*** Given entries ***

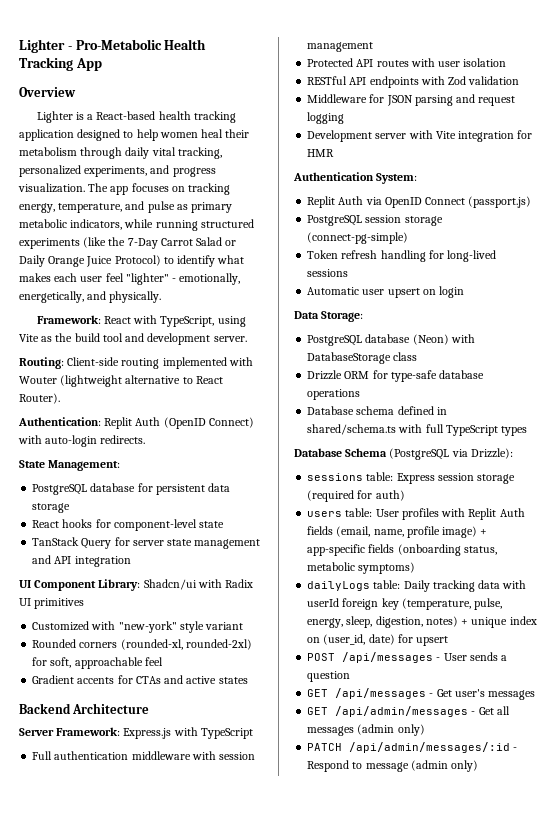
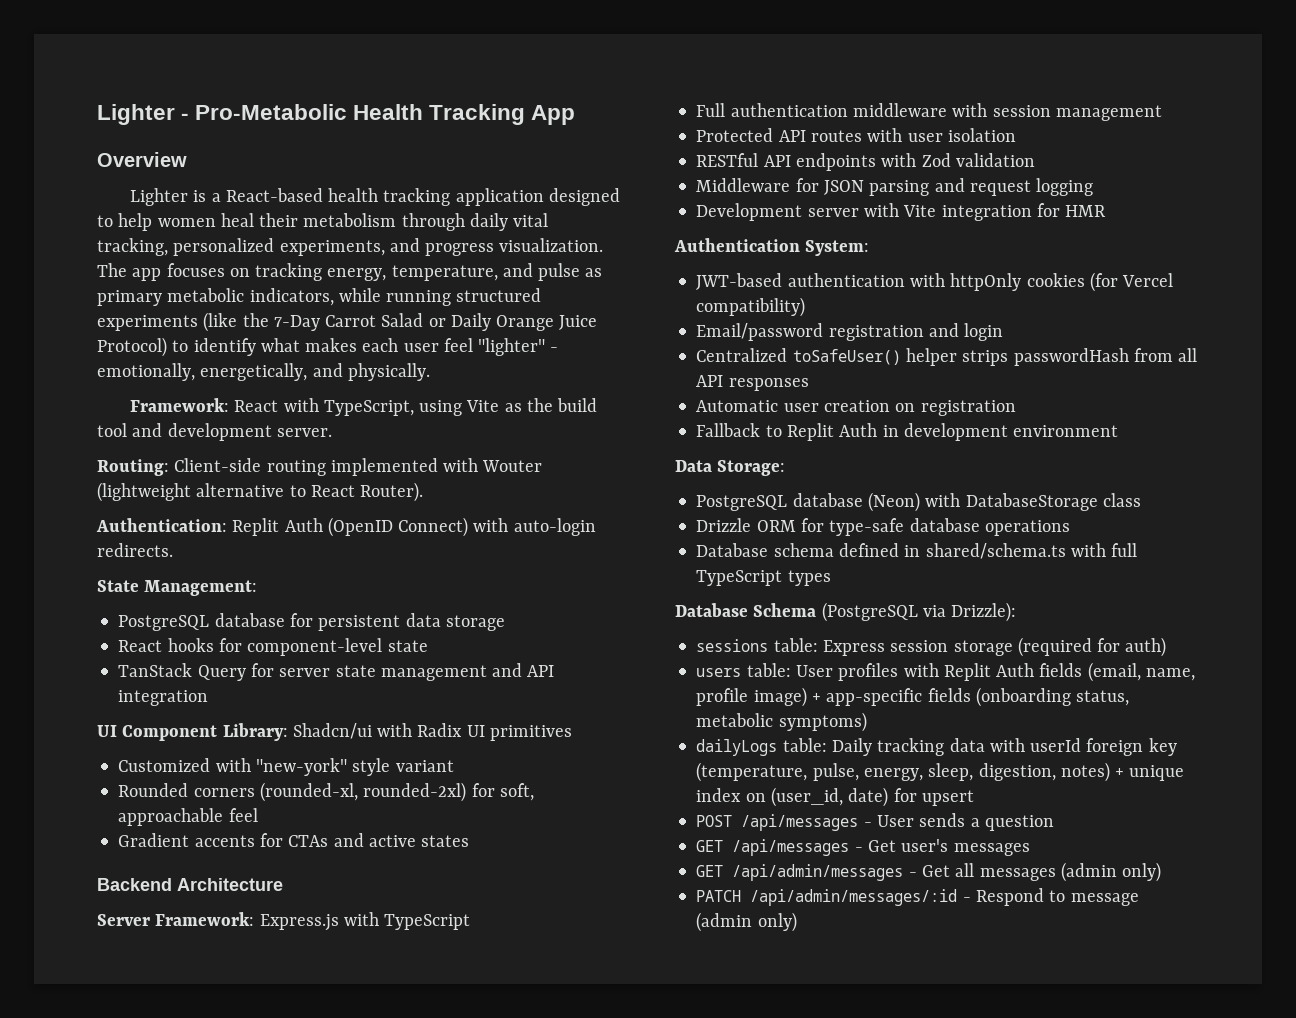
- Replit Auth via OpenID Connect (passport.js)
- PostgreSQL session storage (connect-pg-simple)
- Token refresh handling for long-lived sessions
- Automatic user upsert on login
+ JWT-based authentication with httpOnly cookies (for Vercel compatibility)
+ Email/password registration and login
+ Centralized toSafeUser() helper strips passwordHash from all API responses
+ Automatic user creation on registration
+ Fallback to Replit Auth in development environment

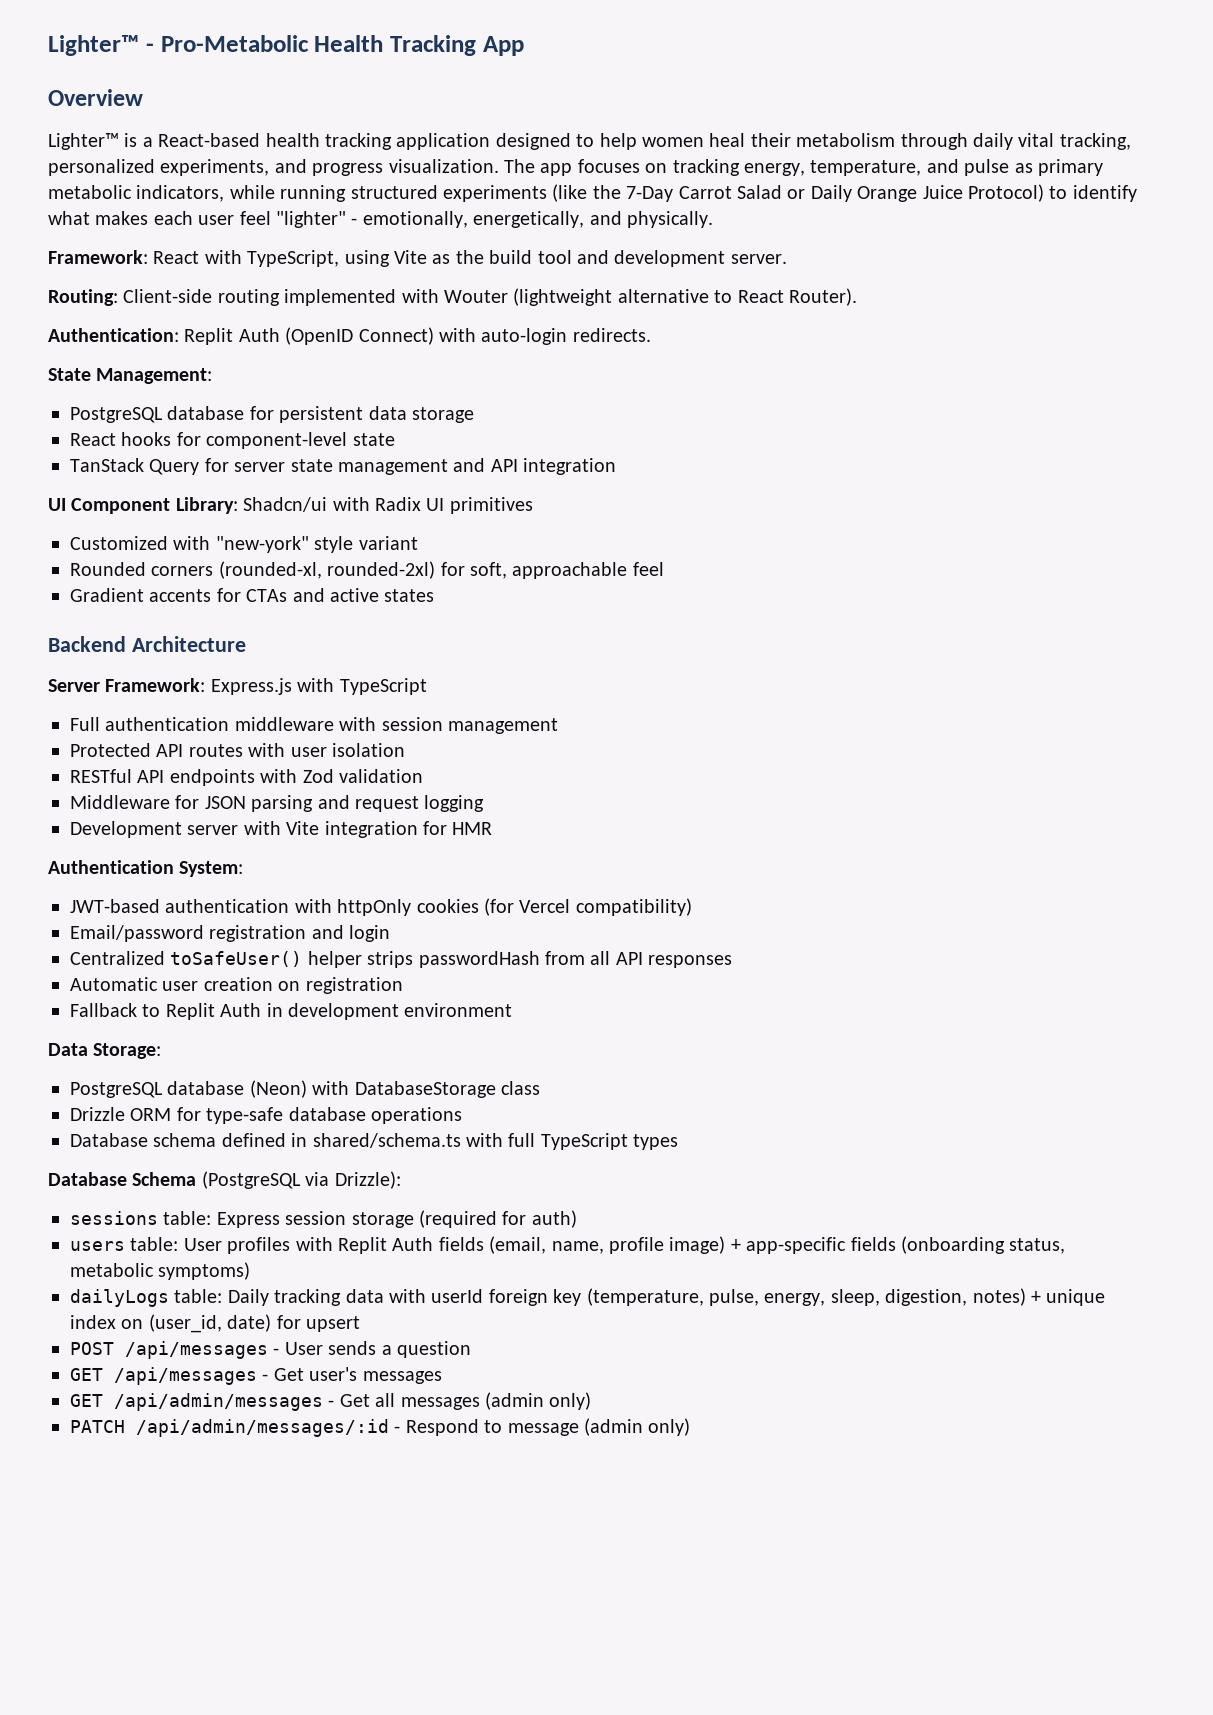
- Lighter - Pro-Metabolic Health Tracking App
+ Lighter™ - Pro-Metabolic Health Tracking App
- Lighter is a React-based health tracking application designed to help women heal their metabolism through daily vital tracking, personalized experiments, and progress visualization.
+ Lighter™ is a React-based health tracking application designed to help women heal their metabolism through daily vital tracking, personalized experiments, and progress visualization.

***

▶ [Your task]:
Pictures stay out; everything else in the entries is copied exactly.

▶ [Written solution]:
- Replit Auth via OpenID Connect (passport.js)
- PostgreSQL session storage (connect-pg-simple)
- Token refresh handling for long-lived sessions
- Automatic user upsert on login
+ JWT-based authentication with httpOnly cookies (for Vercel compatibility)
+ Email/password registration and login
+ Centralized toSafeUser() helper strips passwordHash from all API responses
+ Automatic user creation on registration
+ Fallback to Replit Auth in development environment

- Lighter - Pro-Metabolic Health Tracking App
+ Lighter™ - Pro-Metabolic Health Tracking App
- Lighter is a React-based health tracking application designed to help women heal their metabolism through daily vital tracking, personalized experiments, and progress visualization.
+ Lighter™ is a React-based health tracking application designed to help women heal their metabolism through daily vital tracking, personalized experiments, and progress visualization.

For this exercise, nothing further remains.